*TASK STATEMENT*: Scan the data below for the string "height". Copy every line where it appears.

*PROVIDED ENTRIES*:
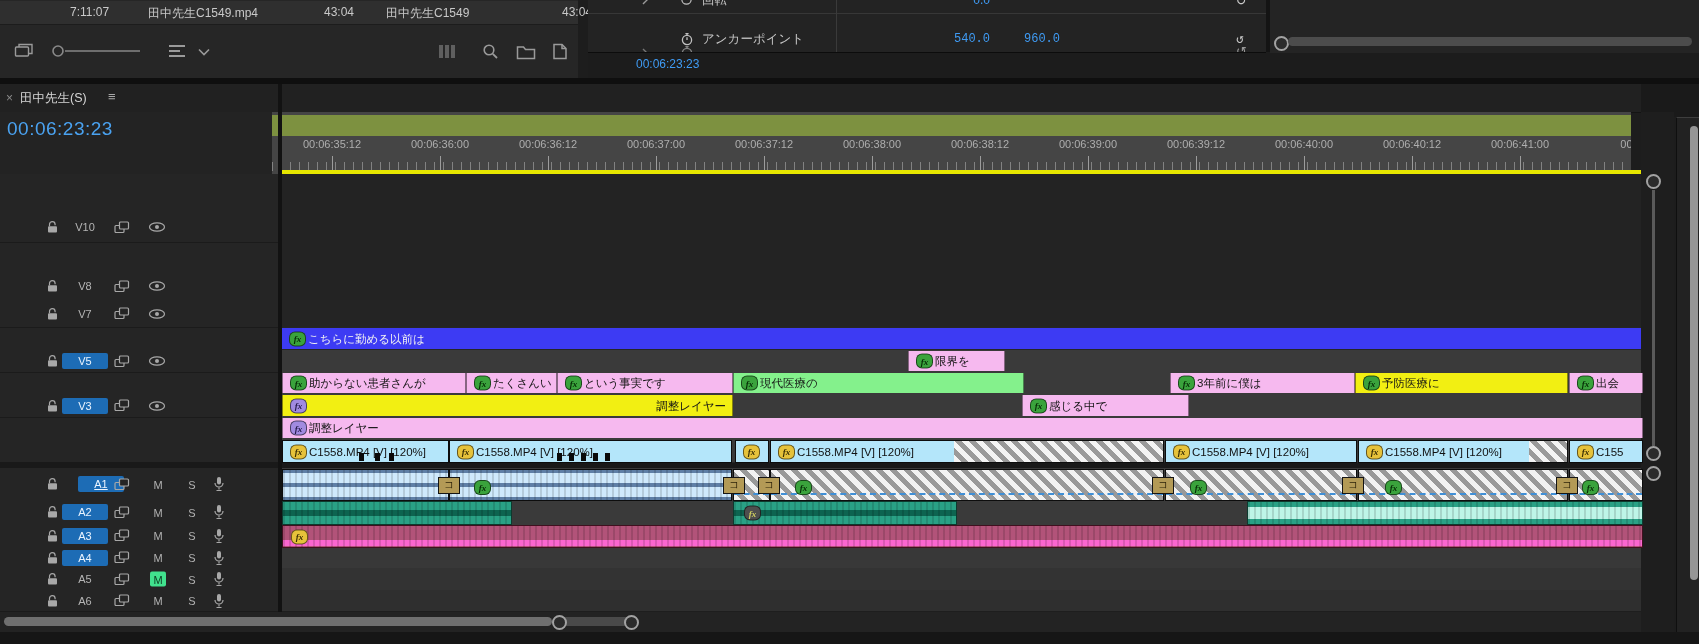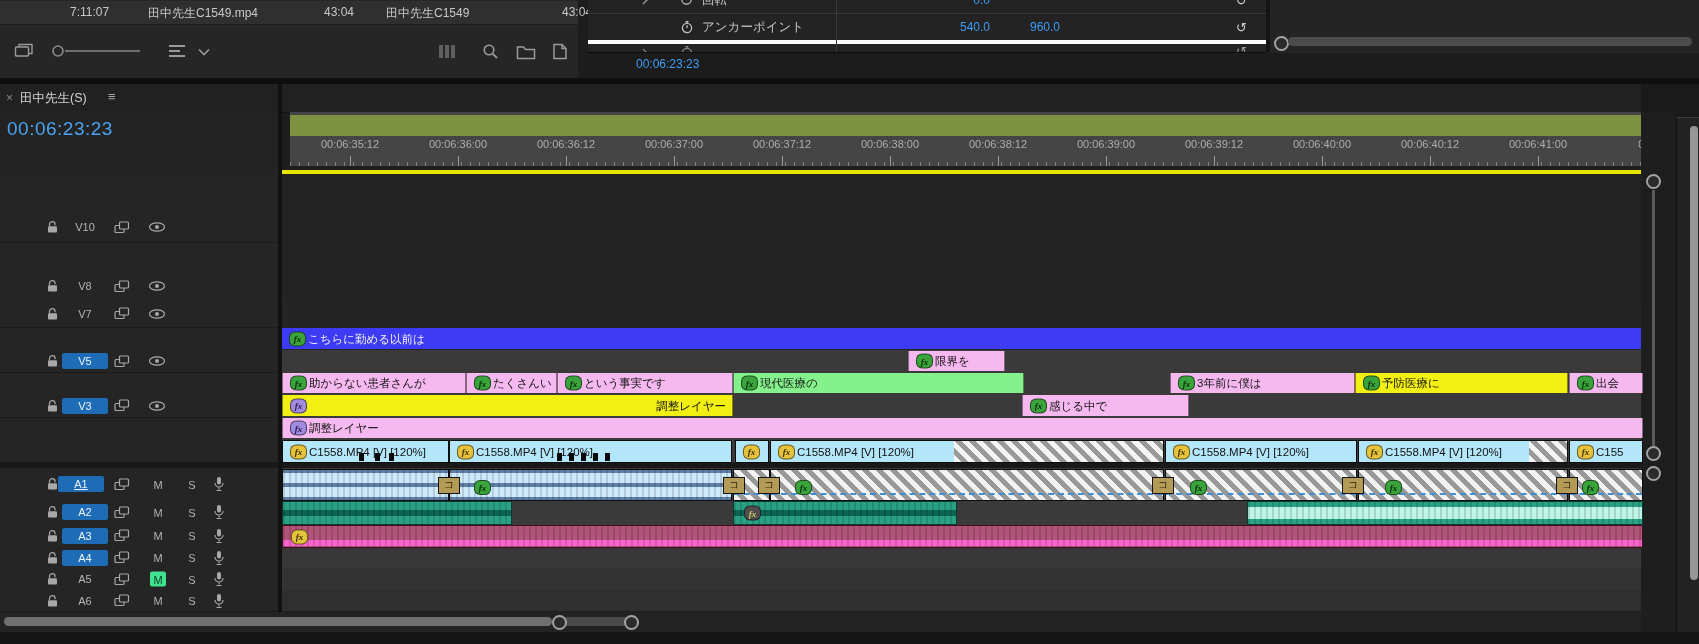--- a/index.html
+++ b/index.html
@@ -169,7 +169,7 @@
       <span class="abs hotval nosel" style="left:342px;top:50%;transform:translateY(-50%);width:60px;">0.0</span>
       <span class="abs nosel" style="left:648px;top:50%;transform:translateY(-50%);font-size:13px;color:#c8c8c8;">↺</span>
     </div>
-    <div class="erow abs" style="top:13px;height:27px;border-bottom:4px solid #ffffff;">
+    <div class="erow abs" style="top:25px;height:27px;border-bottom:4px solid #ffffff;font-family:Liberation Mono, monospace;">
       <span class="abs hicon" style="left:92px;">
           <svg width="14" height="15" viewBox="0 0 14 15">
             <circle cx="7" cy="9" r="4.6" fill="none" stroke="#c0c0c0" stroke-width="1.3"></circle>

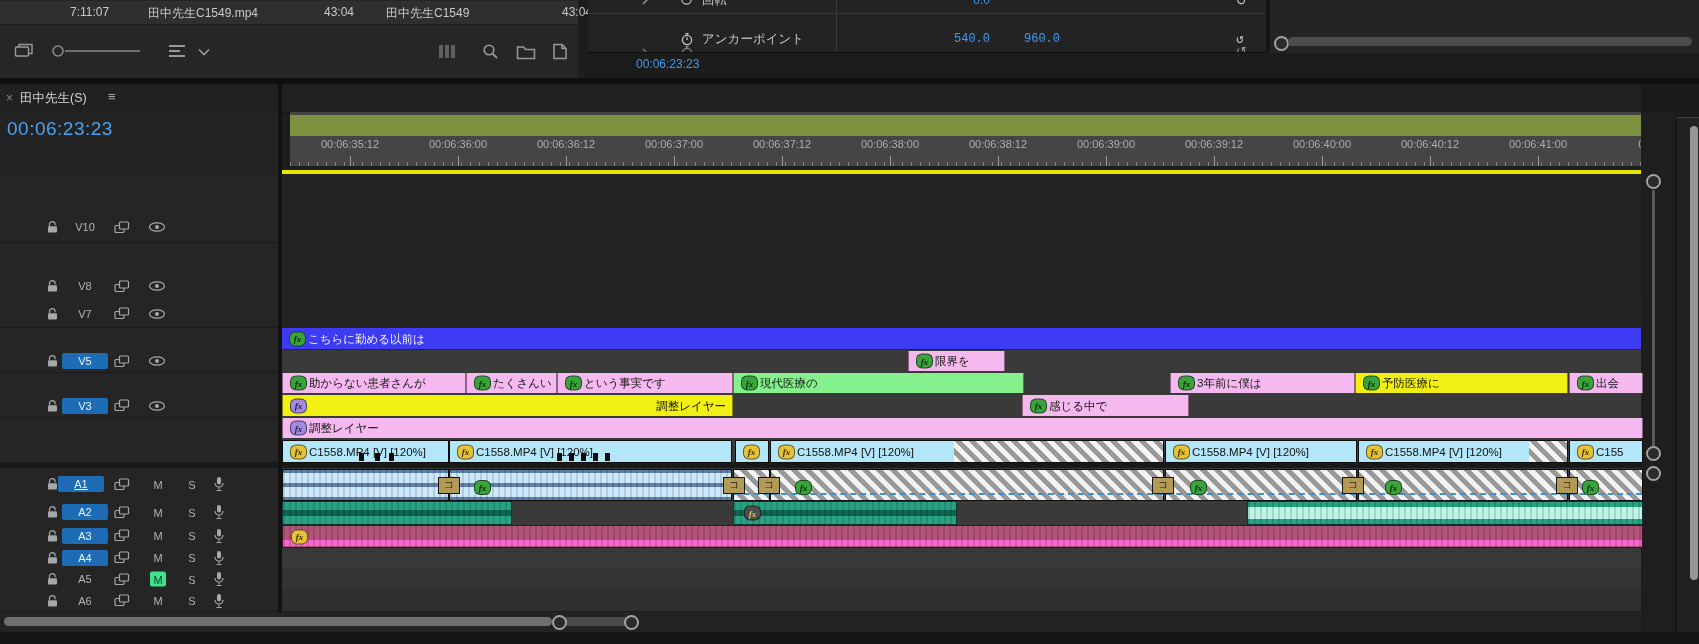--- a/index.html
+++ b/index.html
@@ -25,7 +25,7 @@
   #tabtitle{left:20px;top:6px;font-size:12.5px;color:#d6d6d6;}
   #tl-left{left:0;top:112px;width:278px;height:62px;background:#232323;}
   #tl-tc{left:7px;top:6px;font-size:19px;letter-spacing:.5px;color:#4aa2f0;}
-  #ruler{left:290px;top:112px;width:1359px;height:54px;background:#454545;overflow:hidden;}
+  #ruler{left:272px;top:112px;width:1359px;height:62px;background:#454545;overflow:hidden;}
   #workbar{left:0;top:3px;width:1359px;height:21px;background:#7d9140;}
   .rlabel{top:26px;font-size:11px;color:#aeaeae;transform:translateX(-50%);}
   #minorticks{left:0;top:50px;width:1359px;height:9px;

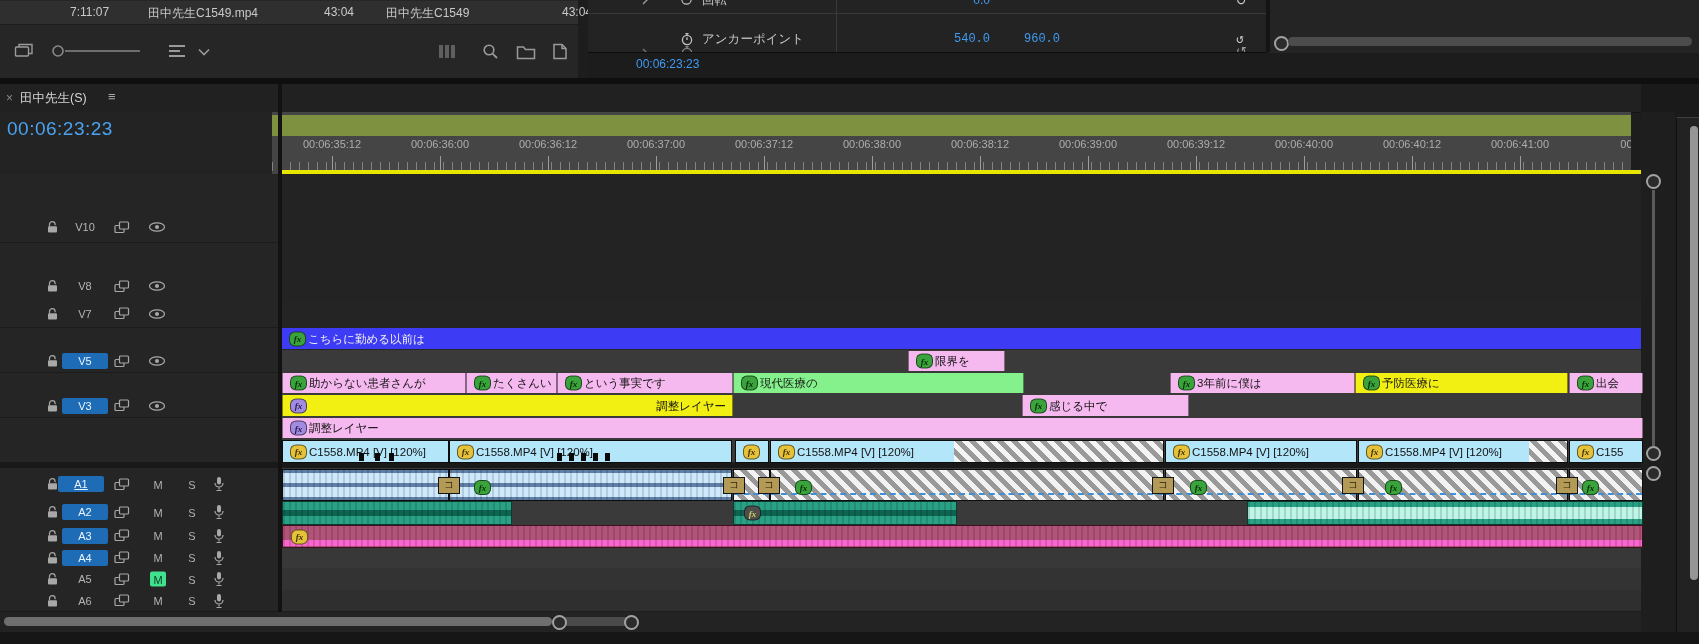--- a/index.html
+++ b/index.html
@@ -412,7 +412,7 @@
             <rect x="2" y="6.2" width="9" height="6.4" rx="1" fill="#a8a8a8"></rect>
           </svg>
         </span>
-        <div class="tlabel abs tgt" style="left: 58px; text-decoration: underline;">A1</div>
+        <div class="tlabel abs tgt" style="left: 78px; text-decoration: underline;">A1</div>
         <span style="position: absolute; left: 114px; top: 9.5px; pointer-events: auto;">
           <svg width="16" height="13" viewBox="0 0 16 13">
             <rect x="1" y="4.5" width="9" height="7" rx="1" fill="none" stroke="#a8a8a8" stroke-width="1.2"></rect>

*ANSWER BOX*:
-    <div class="erow abs" style="top:13px;height:27px;border-bottom:4px solid #ffffff;">
+    <div class="erow abs" style="top:25px;height:27px;border-bottom:4px solid #ffffff;font-family:Liberation Mono, monospace;">
           <svg width="14" height="15" viewBox="0 0 14 15">
   #tl-left{left:0;top:112px;width:278px;height:62px;background:#232323;}
-  #ruler{left:290px;top:112px;width:1359px;height:54px;background:#454545;overflow:hidden;}
+  #ruler{left:272px;top:112px;width:1359px;height:62px;background:#454545;overflow:hidden;}
   #workbar{left:0;top:3px;width:1359px;height:21px;background:#7d9140;}
   #minorticks{left:0;top:50px;width:1359px;height:9px;
             <rect x="2" y="6.2" width="9" height="6.4" rx="1" fill="#a8a8a8"></rect>
           <svg width="16" height="13" viewBox="0 0 16 13">
             <rect x="1" y="4.5" width="9" height="7" rx="1" fill="none" stroke="#a8a8a8" stroke-width="1.2"></rect>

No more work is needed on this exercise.